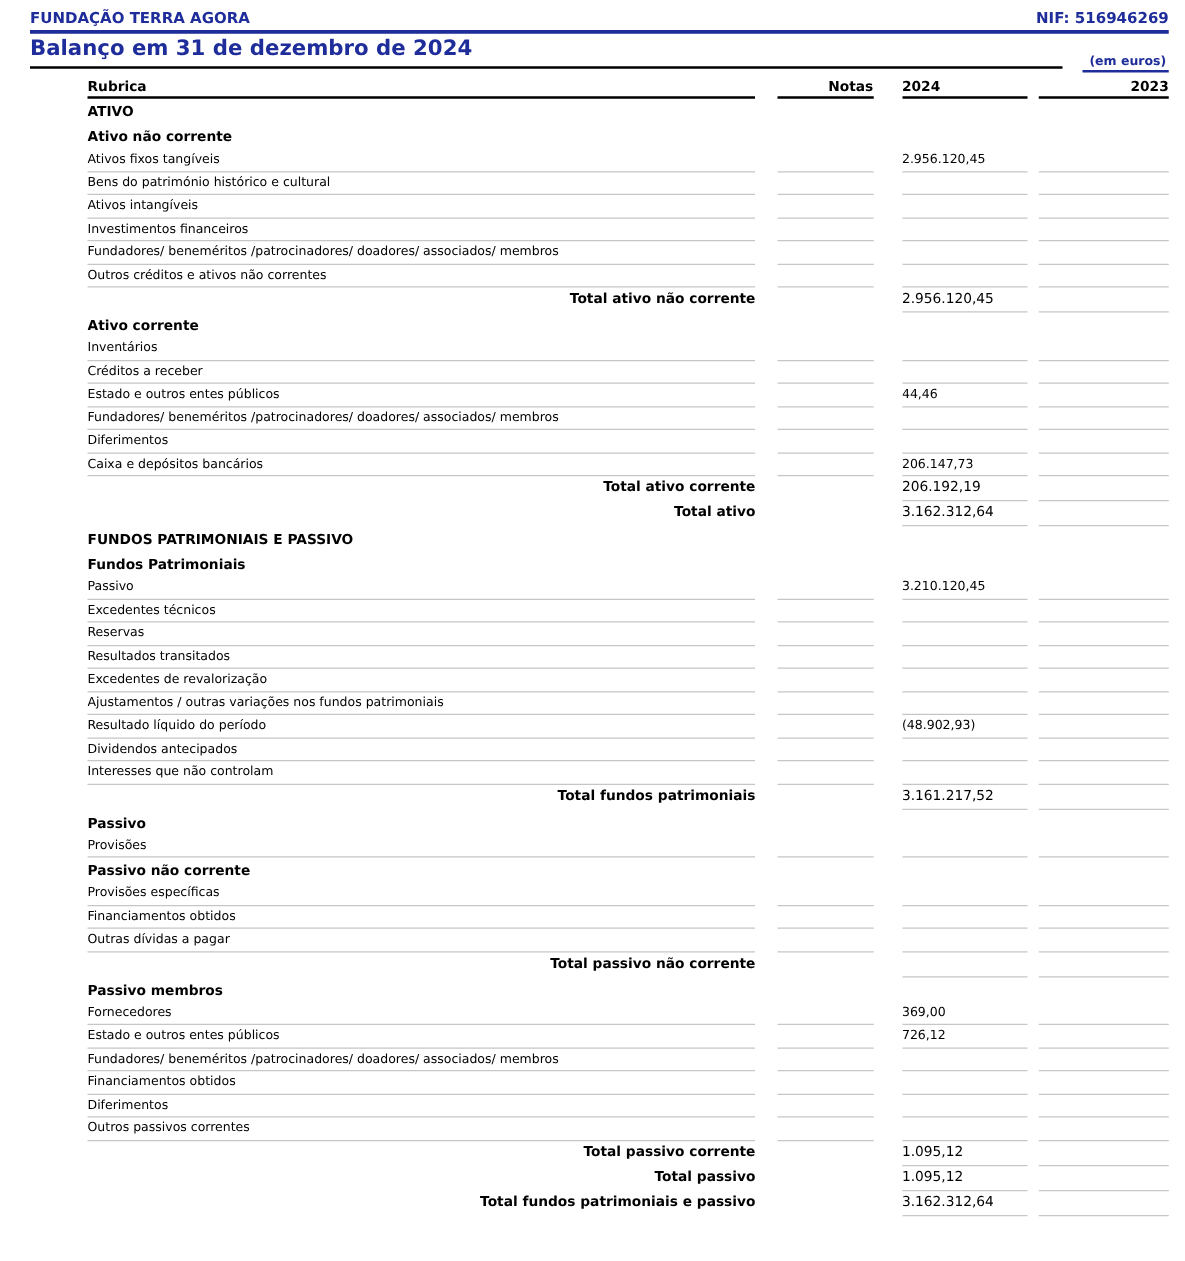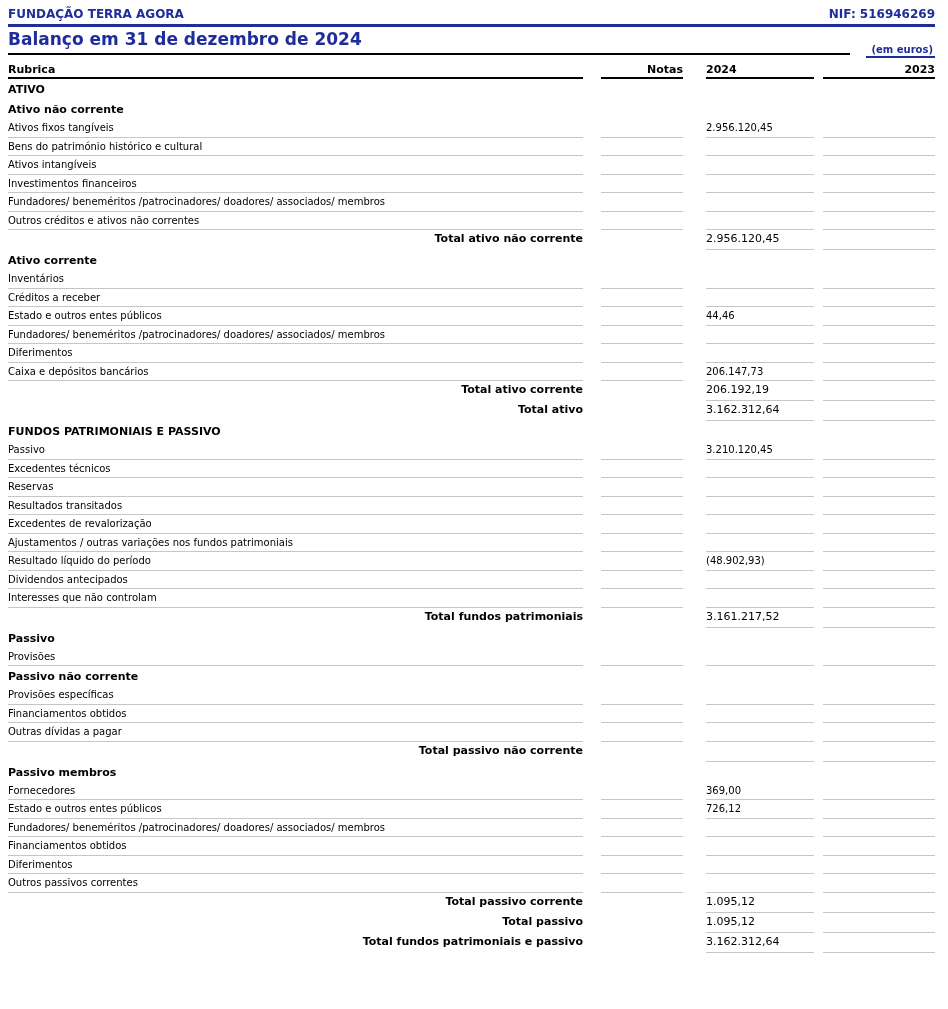--- a/index.html
+++ b/index.html
@@ -17,7 +17,7 @@
   .page {
     width: 948px;
     height: 1009px;
-    padding: 0 13px 0 8px;
+    padding: 0 13px 0 24px;
     overflow: hidden;
     background: #fff;
   }

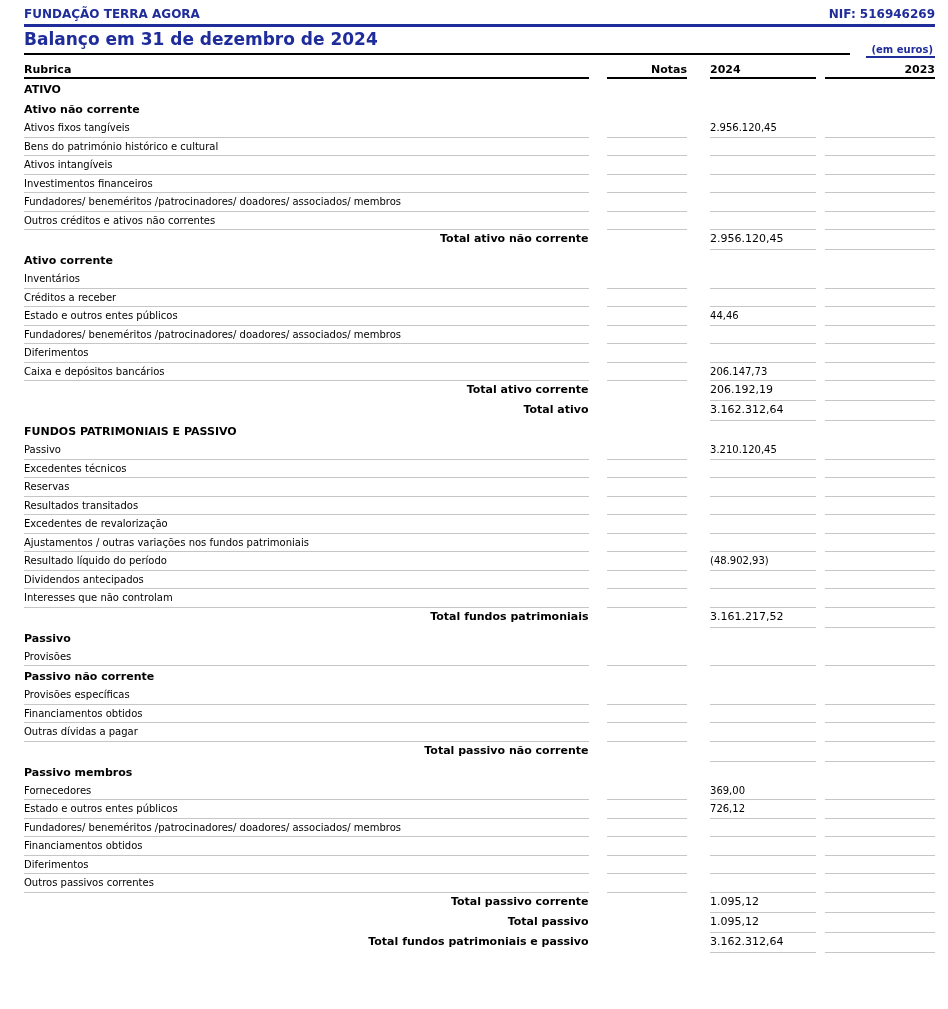--- a/index.html
+++ b/index.html
@@ -64,7 +64,7 @@
     text-align: right;
   }
   
-  .row { display: flex; }
+  .row { display: flex; margin-left: 46px; }
   .cell { height: 100%; overflow: hidden; white-space: nowrap; }
   .c1 { width: 575px; }
   .c2 { width: 82px;  margin-left: 18px; }

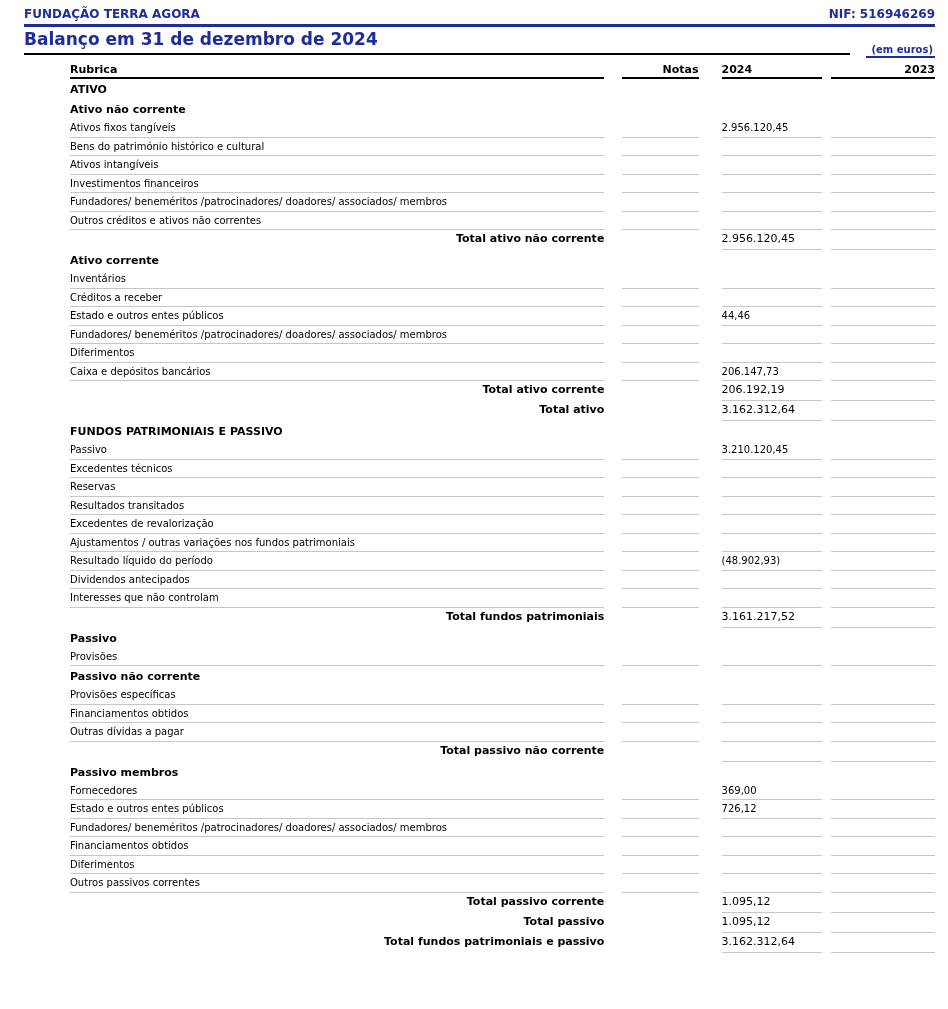--- a/index.html
+++ b/index.html
@@ -218,6 +218,9 @@
       <div class="row r-center">
         <div class="cell c1">FUNDOS PATRIMONIAIS E PASSIVO</div>
       </div>
+      <div class="row r-section">
+        <div class="cell c1">Fundos Patrimoniais</div>
+      </div>
       <div class="row r-item">
         <div class="cell c1">Passivo</div>
         <div class="cell c2"></div>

• _Your goal_
After removing the pictures, transcribe the listing above exactly.

• _Your response_
--- a/index.html
+++ b/index.html
@@ -17,7 +17,7 @@
   .page {
     width: 948px;
     height: 1009px;
-    padding: 0 13px 0 8px;
+    padding: 0 13px 0 24px;
     overflow: hidden;
     background: #fff;
   }

--- a/index.html
+++ b/index.html
@@ -64,7 +64,7 @@
     text-align: right;
   }
   
-  .row { display: flex; }
+  .row { display: flex; margin-left: 46px; }
   .cell { height: 100%; overflow: hidden; white-space: nowrap; }
   .c1 { width: 575px; }
   .c2 { width: 82px;  margin-left: 18px; }

--- a/index.html
+++ b/index.html
@@ -218,6 +218,9 @@
       <div class="row r-center">
         <div class="cell c1">FUNDOS PATRIMONIAIS E PASSIVO</div>
       </div>
+      <div class="row r-section">
+        <div class="cell c1">Fundos Patrimoniais</div>
+      </div>
       <div class="row r-item">
         <div class="cell c1">Passivo</div>
         <div class="cell c2"></div>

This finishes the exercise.